Building fun experiences for the web

Morning thoughts

I'm keeping a daily “journal” now here on write.as (which, I highly recommend for your own uses BTW) and I'm sitting on the porch in the cold morning air and thinking about making things that make things. To be honest I envy those folks who have made game making tools and simple apps that create things. I want to be one of those folks. It's a big motivator.

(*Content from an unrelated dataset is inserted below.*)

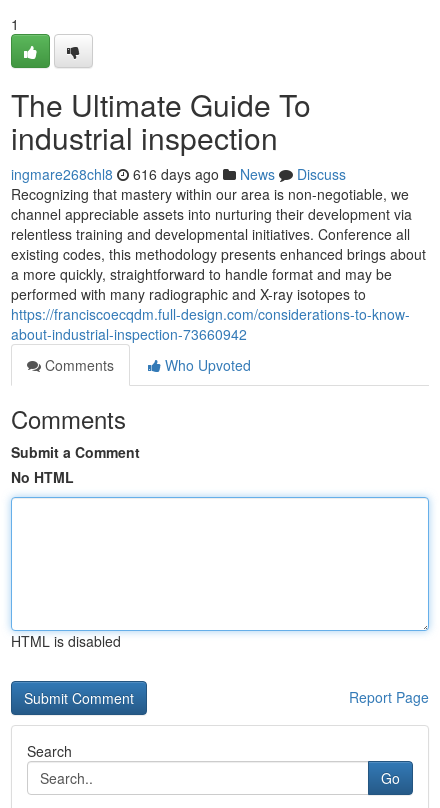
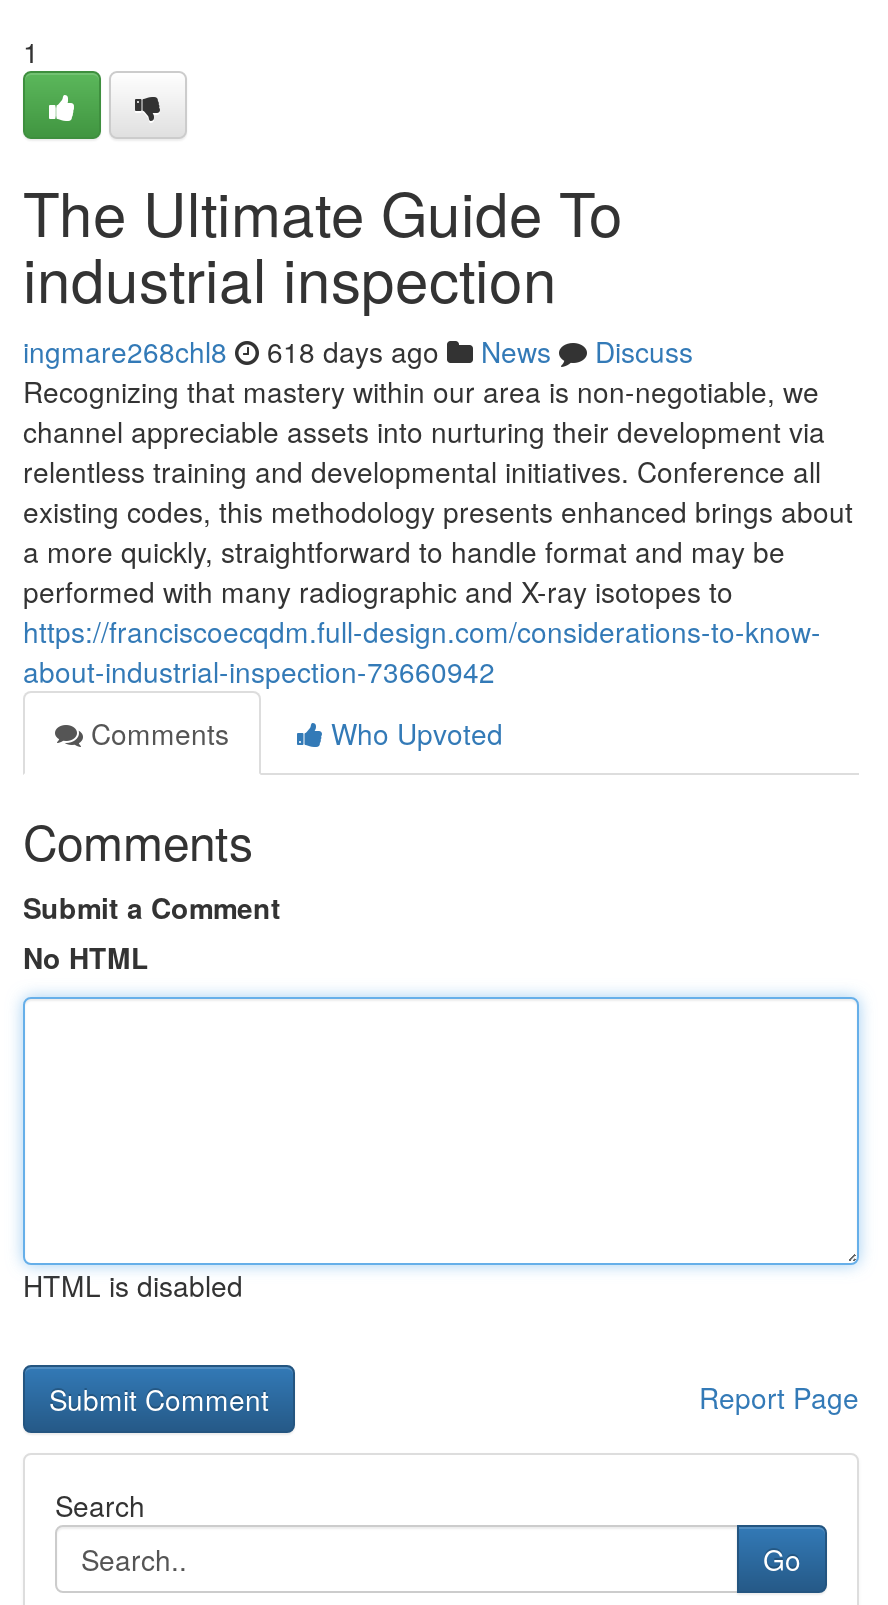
- ingmare268chl8 616 days ago News Discuss
+ ingmare268chl8 618 days ago News Discuss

I could just go play the Switch, but instead I'll fire up a new version of Godot on this crappy old windows laptop and start plugging away.

Webassembly

Have you been watching? #webassembly is blowing up, folks. Everything from super fast #javascript encoding / decoding to running Swift in webassembly. It's truly becomming a universal executable format.

Microsoft

It may seem like #microsoft is doing something new – with all the announcements about Chromium / Edge, buying Github, putting Linux in their OS, etc. But actually if you read between the lines they are doing what they have always been good at: learning from their mistakes, and iterating like crazy. Just like when Word was a crappy word processing tool, they looked around, saw what the best tools were doing, then copied that. They were bad at it at first, of course, and made mistakes, but they learned from each successive iteration – like an adaptive bacteria. I have no doubt they sat down and thought about what makes developers tick, and why so many developers use Macs. Chrome. Unix based tools. Open Source. Great code editors (Visual Studio Code?) If you look at it that way, each one of these actions is not random, it's a systemic adaptation to eventually get you as a developer to go “huh, Microsoft is cool again, I'll go use a new Microsoft Surface instead of getting that iPad.”

This is not a bad thing, because we all benefit. It's just you should keep your eyes open. They are not doing these things because they are “good” or “right”. They are doing them to survive. It's just a side effect that they benefit you, because that's what companies do. It's not “bad” it's just “survive”. So before you wonder why Microsoft has “changed it's tune” or “turned good”, realize it's simply the next iteration of the Terminator. Just one that's going to be nice to you and fix you breakfast.